##### SOURCE RECORDS

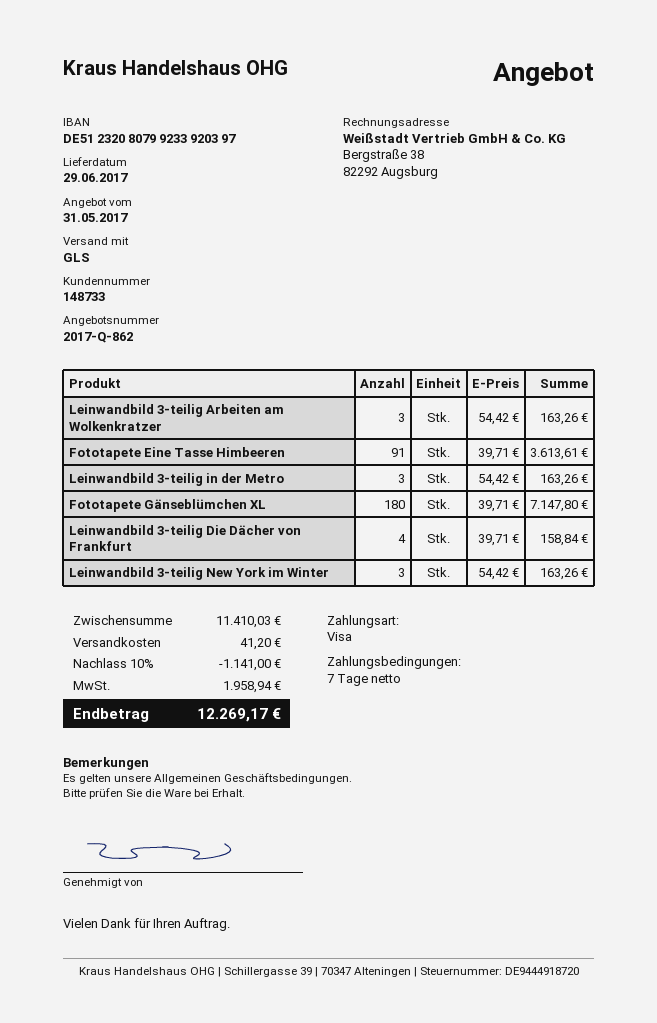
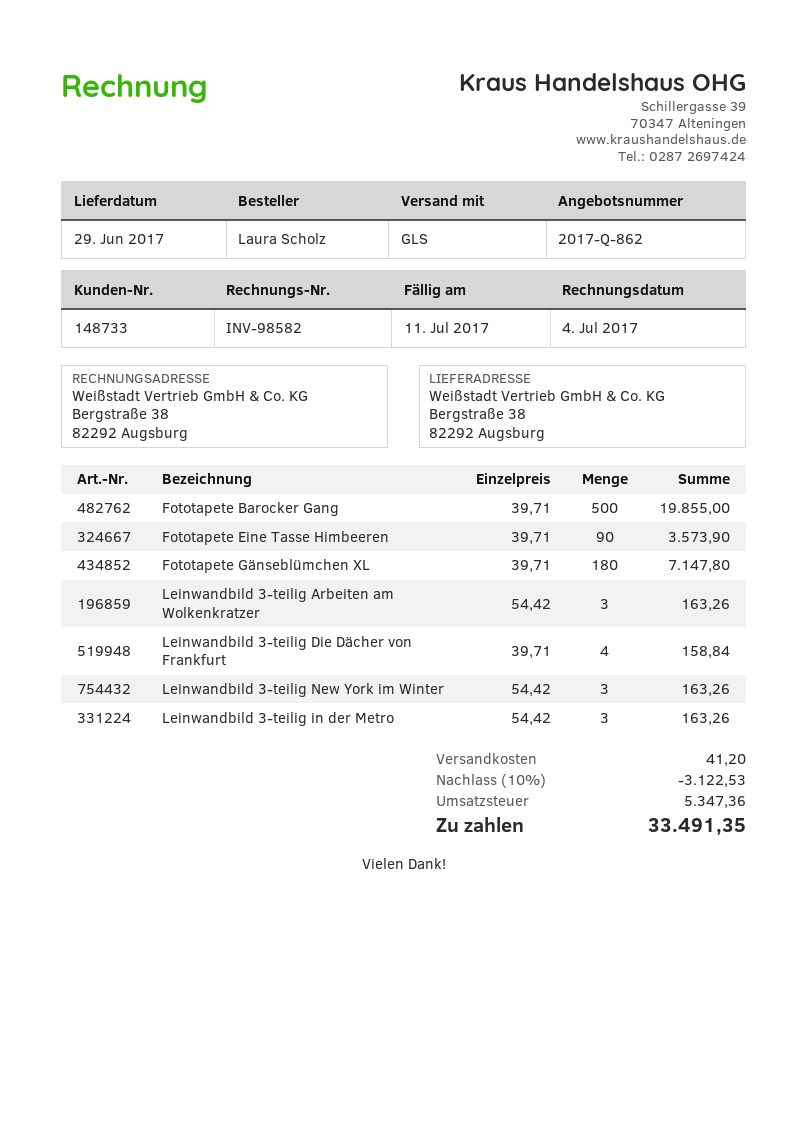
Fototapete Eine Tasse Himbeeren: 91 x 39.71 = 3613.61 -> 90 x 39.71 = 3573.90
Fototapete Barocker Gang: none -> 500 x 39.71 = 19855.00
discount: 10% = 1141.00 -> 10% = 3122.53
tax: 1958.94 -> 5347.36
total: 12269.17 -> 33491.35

##########
##### SOURCE RECORDS

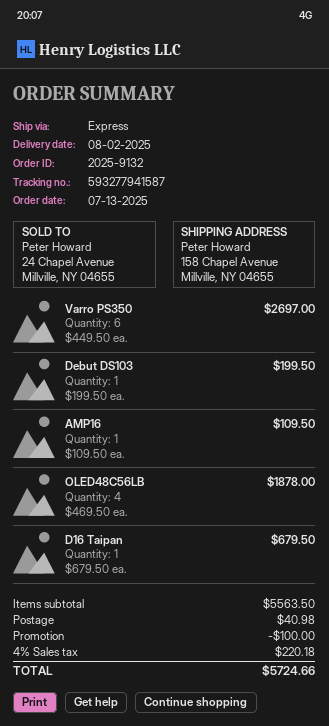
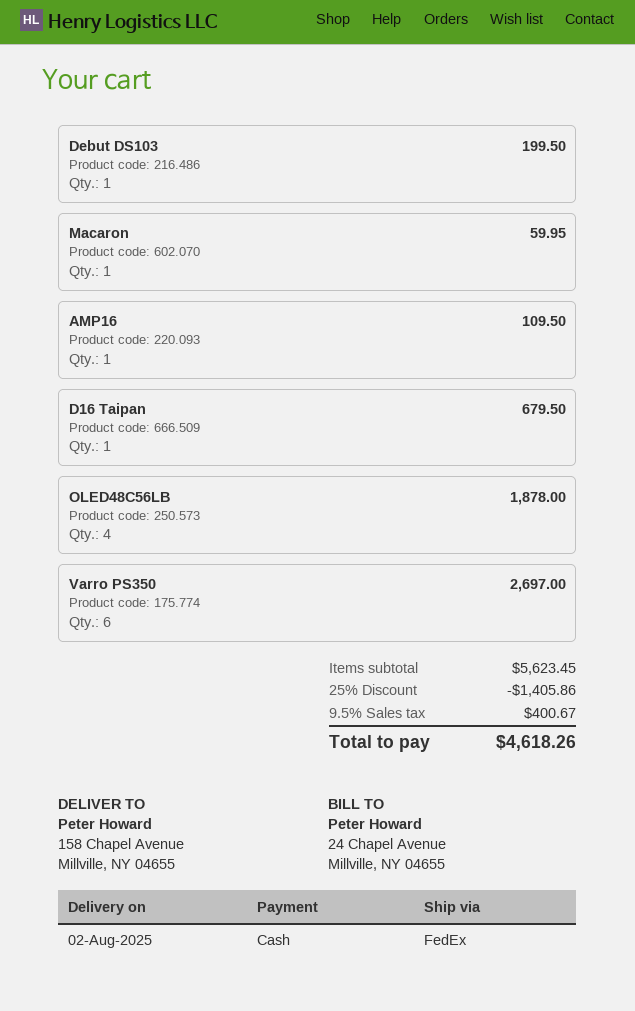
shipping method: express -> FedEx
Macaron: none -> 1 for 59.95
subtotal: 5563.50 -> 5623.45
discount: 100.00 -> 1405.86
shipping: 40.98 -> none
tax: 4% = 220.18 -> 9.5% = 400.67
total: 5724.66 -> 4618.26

##########
##### SOURCE RECORDS

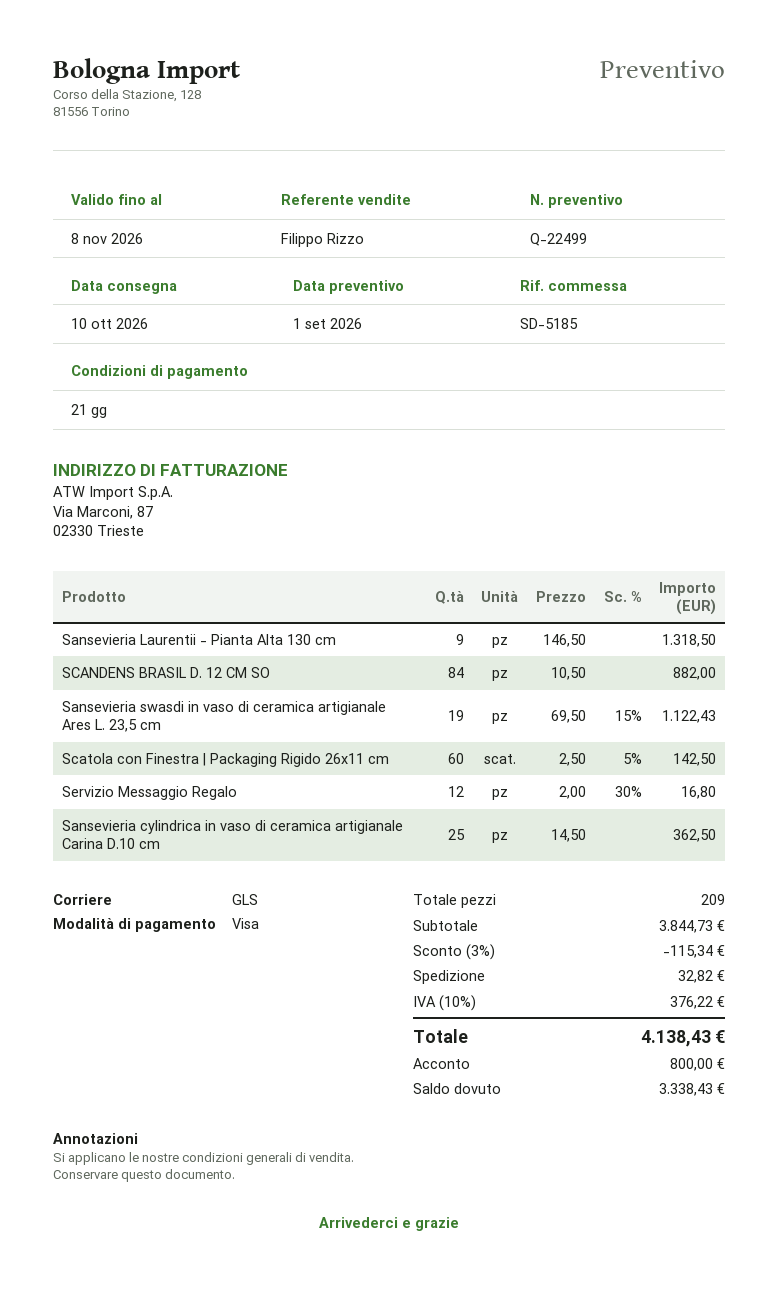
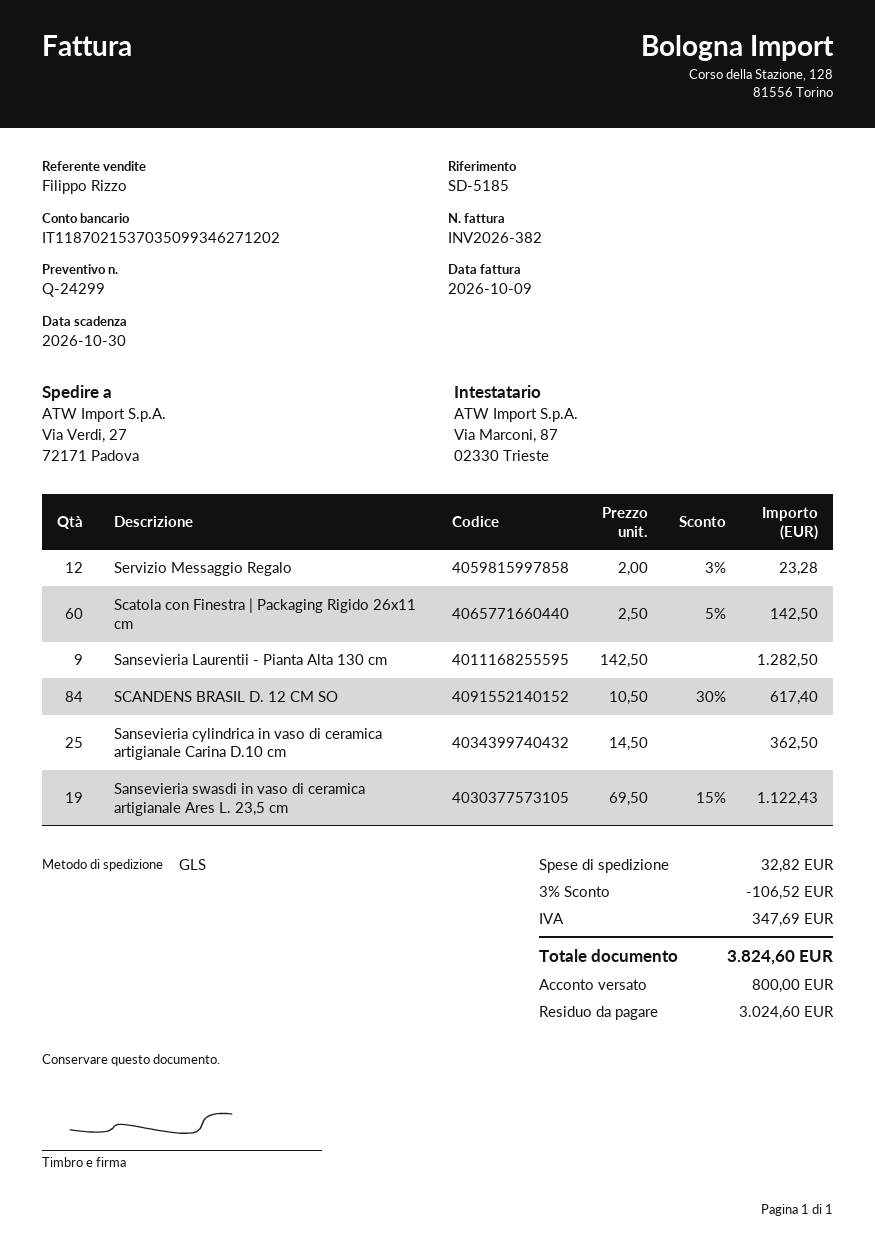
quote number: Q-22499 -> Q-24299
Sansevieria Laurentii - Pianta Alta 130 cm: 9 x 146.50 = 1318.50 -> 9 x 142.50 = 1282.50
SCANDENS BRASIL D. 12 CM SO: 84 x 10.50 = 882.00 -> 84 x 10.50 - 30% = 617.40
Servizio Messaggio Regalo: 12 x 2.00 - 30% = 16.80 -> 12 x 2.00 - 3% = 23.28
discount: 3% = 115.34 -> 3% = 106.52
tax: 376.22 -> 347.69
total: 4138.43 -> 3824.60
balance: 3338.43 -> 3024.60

##########

• EXERCISE AIM
Report, as a bare number, how many lines above contain the string "shipping".

• ANSWER TO THIS PROBLEM
2